> _What the exercise asks_: From the first line of the data below, copy each line up to the one containing "Поторочин Владимир | Игра 8: 192 -> 182", and include that line too.

(Task input Opens)

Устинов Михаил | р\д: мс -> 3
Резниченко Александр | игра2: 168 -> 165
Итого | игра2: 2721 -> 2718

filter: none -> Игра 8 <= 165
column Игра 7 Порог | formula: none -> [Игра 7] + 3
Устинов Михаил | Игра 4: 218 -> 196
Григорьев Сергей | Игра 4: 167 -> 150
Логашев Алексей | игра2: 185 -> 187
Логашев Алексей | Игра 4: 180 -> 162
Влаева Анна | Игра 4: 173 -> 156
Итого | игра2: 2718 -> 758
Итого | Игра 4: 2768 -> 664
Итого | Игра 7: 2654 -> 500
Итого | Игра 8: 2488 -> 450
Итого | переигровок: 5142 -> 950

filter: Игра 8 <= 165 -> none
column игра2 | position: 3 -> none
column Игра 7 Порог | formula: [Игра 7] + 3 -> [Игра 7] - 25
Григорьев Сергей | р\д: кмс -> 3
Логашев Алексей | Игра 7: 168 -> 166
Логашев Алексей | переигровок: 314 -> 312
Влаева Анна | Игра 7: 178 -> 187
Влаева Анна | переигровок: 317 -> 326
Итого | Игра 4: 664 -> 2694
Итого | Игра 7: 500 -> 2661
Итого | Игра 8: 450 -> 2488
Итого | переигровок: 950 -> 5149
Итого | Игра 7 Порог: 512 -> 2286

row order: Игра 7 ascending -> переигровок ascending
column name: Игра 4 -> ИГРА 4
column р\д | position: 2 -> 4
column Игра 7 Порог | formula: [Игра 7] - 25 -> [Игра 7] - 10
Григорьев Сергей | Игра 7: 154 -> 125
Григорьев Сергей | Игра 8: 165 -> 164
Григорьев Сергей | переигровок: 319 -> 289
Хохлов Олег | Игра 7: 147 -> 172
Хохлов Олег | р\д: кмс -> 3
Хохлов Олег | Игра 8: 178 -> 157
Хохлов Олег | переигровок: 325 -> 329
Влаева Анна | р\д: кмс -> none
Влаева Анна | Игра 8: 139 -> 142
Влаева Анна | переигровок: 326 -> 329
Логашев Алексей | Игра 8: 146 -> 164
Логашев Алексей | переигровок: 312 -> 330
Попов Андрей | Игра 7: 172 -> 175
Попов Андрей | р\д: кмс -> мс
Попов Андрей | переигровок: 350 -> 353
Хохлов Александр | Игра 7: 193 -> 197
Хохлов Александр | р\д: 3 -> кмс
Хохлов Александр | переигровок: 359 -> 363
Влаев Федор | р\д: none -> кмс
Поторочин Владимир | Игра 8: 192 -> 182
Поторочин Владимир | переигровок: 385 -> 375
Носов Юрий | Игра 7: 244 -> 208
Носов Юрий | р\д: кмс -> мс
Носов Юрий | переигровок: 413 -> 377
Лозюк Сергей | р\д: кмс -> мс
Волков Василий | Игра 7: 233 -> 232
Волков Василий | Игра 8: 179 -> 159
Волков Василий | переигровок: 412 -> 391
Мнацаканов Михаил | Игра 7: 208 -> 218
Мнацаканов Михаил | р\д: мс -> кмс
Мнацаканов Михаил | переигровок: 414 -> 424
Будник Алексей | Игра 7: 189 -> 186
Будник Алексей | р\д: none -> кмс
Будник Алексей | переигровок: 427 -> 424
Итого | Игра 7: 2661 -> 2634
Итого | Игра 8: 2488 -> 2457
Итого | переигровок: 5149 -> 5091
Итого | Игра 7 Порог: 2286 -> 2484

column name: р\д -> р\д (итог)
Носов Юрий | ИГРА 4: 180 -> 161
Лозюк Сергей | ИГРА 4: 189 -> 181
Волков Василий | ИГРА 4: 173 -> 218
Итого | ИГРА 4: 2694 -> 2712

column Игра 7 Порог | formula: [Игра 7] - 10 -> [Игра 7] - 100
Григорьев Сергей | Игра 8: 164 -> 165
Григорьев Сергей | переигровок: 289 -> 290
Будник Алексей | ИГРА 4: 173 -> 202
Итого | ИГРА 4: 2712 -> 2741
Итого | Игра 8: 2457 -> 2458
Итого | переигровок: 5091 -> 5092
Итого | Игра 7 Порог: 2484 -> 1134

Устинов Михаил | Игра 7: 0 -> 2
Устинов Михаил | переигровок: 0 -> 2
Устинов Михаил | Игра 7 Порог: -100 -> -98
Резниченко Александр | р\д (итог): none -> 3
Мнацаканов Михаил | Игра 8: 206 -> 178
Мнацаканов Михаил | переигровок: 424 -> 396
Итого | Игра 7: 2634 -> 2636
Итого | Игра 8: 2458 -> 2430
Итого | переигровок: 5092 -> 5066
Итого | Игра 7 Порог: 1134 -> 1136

(Task input Closes)

> _Result_:
Устинов Михаил | р\д: мс -> 3
Резниченко Александр | игра2: 168 -> 165
Итого | игра2: 2721 -> 2718

filter: none -> Игра 8 <= 165
column Игра 7 Порог | formula: none -> [Игра 7] + 3
Устинов Михаил | Игра 4: 218 -> 196
Григорьев Сергей | Игра 4: 167 -> 150
Логашев Алексей | игра2: 185 -> 187
Логашев Алексей | Игра 4: 180 -> 162
Влаева Анна | Игра 4: 173 -> 156
Итого | игра2: 2718 -> 758
Итого | Игра 4: 2768 -> 664
Итого | Игра 7: 2654 -> 500
Итого | Игра 8: 2488 -> 450
Итого | переигровок: 5142 -> 950

filter: Игра 8 <= 165 -> none
column игра2 | position: 3 -> none
column Игра 7 Порог | formula: [Игра 7] + 3 -> [Игра 7] - 25
Григорьев Сергей | р\д: кмс -> 3
Логашев Алексей | Игра 7: 168 -> 166
Логашев Алексей | переигровок: 314 -> 312
Влаева Анна | Игра 7: 178 -> 187
Влаева Анна | переигровок: 317 -> 326
Итого | Игра 4: 664 -> 2694
Итого | Игра 7: 500 -> 2661
Итого | Игра 8: 450 -> 2488
Итого | переигровок: 950 -> 5149
Итого | Игра 7 Порог: 512 -> 2286

row order: Игра 7 ascending -> переигровок ascending
column name: Игра 4 -> ИГРА 4
column р\д | position: 2 -> 4
column Игра 7 Порог | formula: [Игра 7] - 25 -> [Игра 7] - 10
Григорьев Сергей | Игра 7: 154 -> 125
Григорьев Сергей | Игра 8: 165 -> 164
Григорьев Сергей | переигровок: 319 -> 289
Хохлов Олег | Игра 7: 147 -> 172
Хохлов Олег | р\д: кмс -> 3
Хохлов Олег | Игра 8: 178 -> 157
Хохлов Олег | переигровок: 325 -> 329
Влаева Анна | р\д: кмс -> none
Влаева Анна | Игра 8: 139 -> 142
Влаева Анна | переигровок: 326 -> 329
Логашев Алексей | Игра 8: 146 -> 164
Логашев Алексей | переигровок: 312 -> 330
Попов Андрей | Игра 7: 172 -> 175
Попов Андрей | р\д: кмс -> мс
Попов Андрей | переигровок: 350 -> 353
Хохлов Александр | Игра 7: 193 -> 197
Хохлов Александр | р\д: 3 -> кмс
Хохлов Александр | переигровок: 359 -> 363
Влаев Федор | р\д: none -> кмс
Поторочин Владимир | Игра 8: 192 -> 182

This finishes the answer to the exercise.